WHAT THE EXERCISE ASKS
An exact transcription of every record below is required, with the pictures left out.

Version difference data:
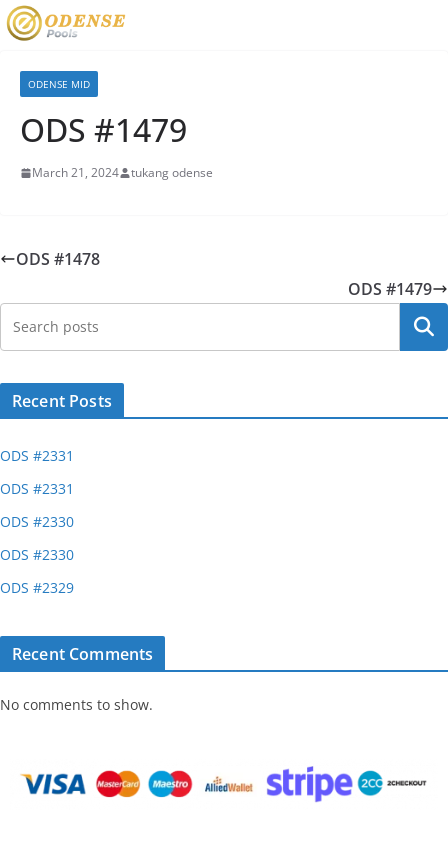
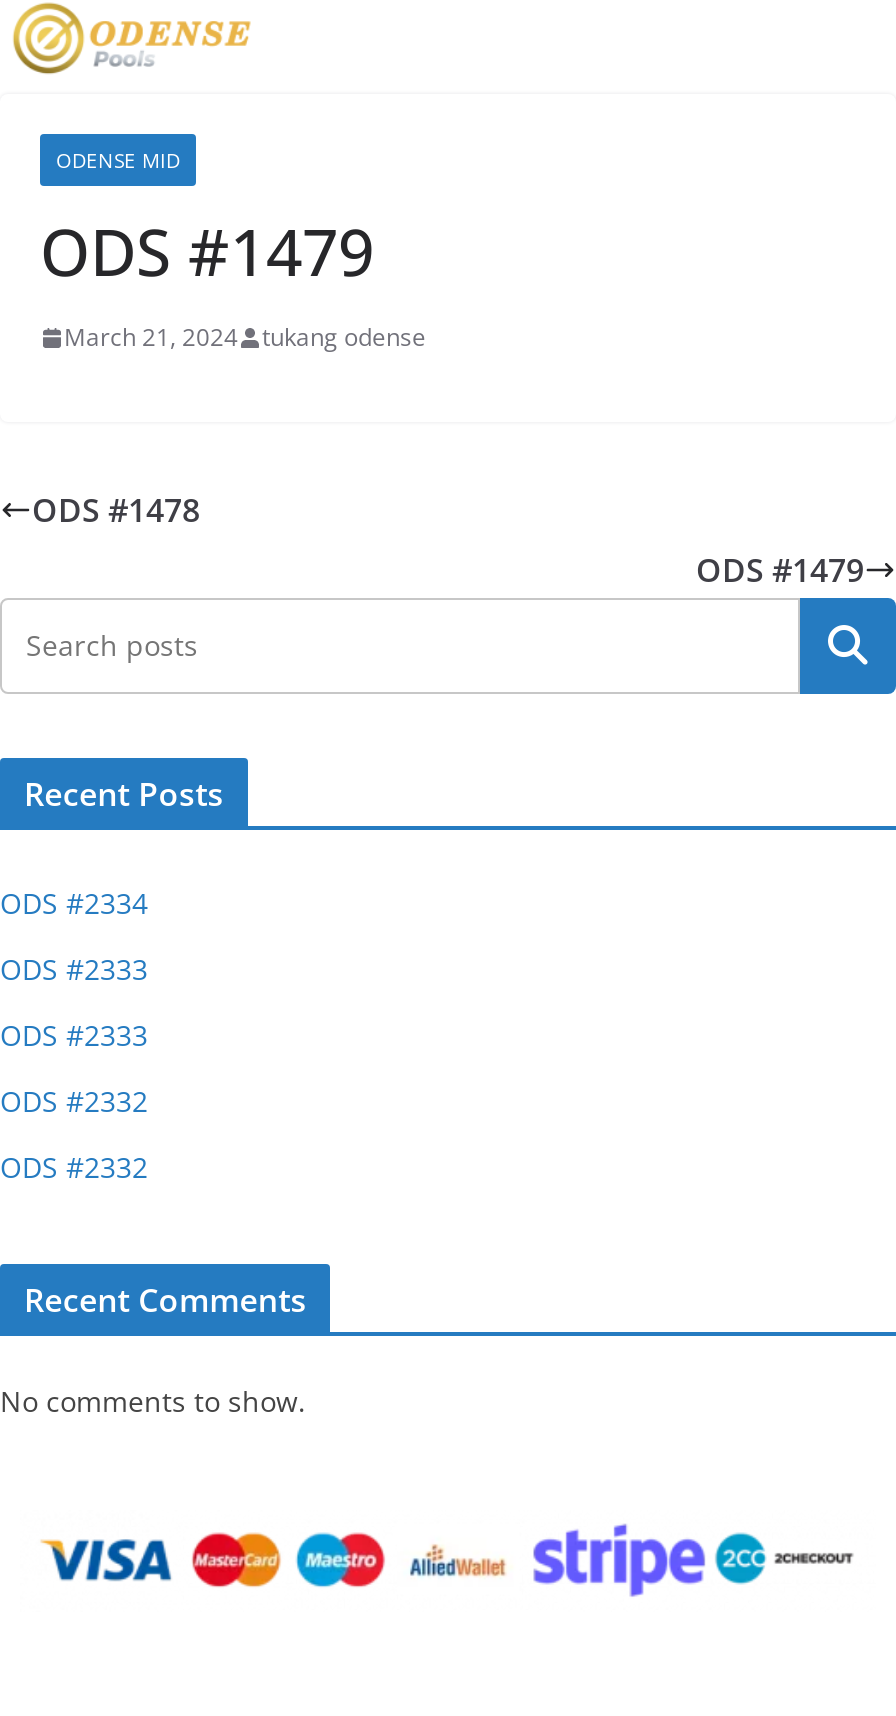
- ODS #2331
+ ODS #2334

- ODS #2331
+ ODS #2333

- ODS #2330
+ ODS #2333

- ODS #2330
+ ODS #2332

- ODS #2329
+ ODS #2332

TASK ANSWER
- ODS #2331
+ ODS #2334

- ODS #2331
+ ODS #2333

- ODS #2330
+ ODS #2333

- ODS #2330
+ ODS #2332

- ODS #2329
+ ODS #2332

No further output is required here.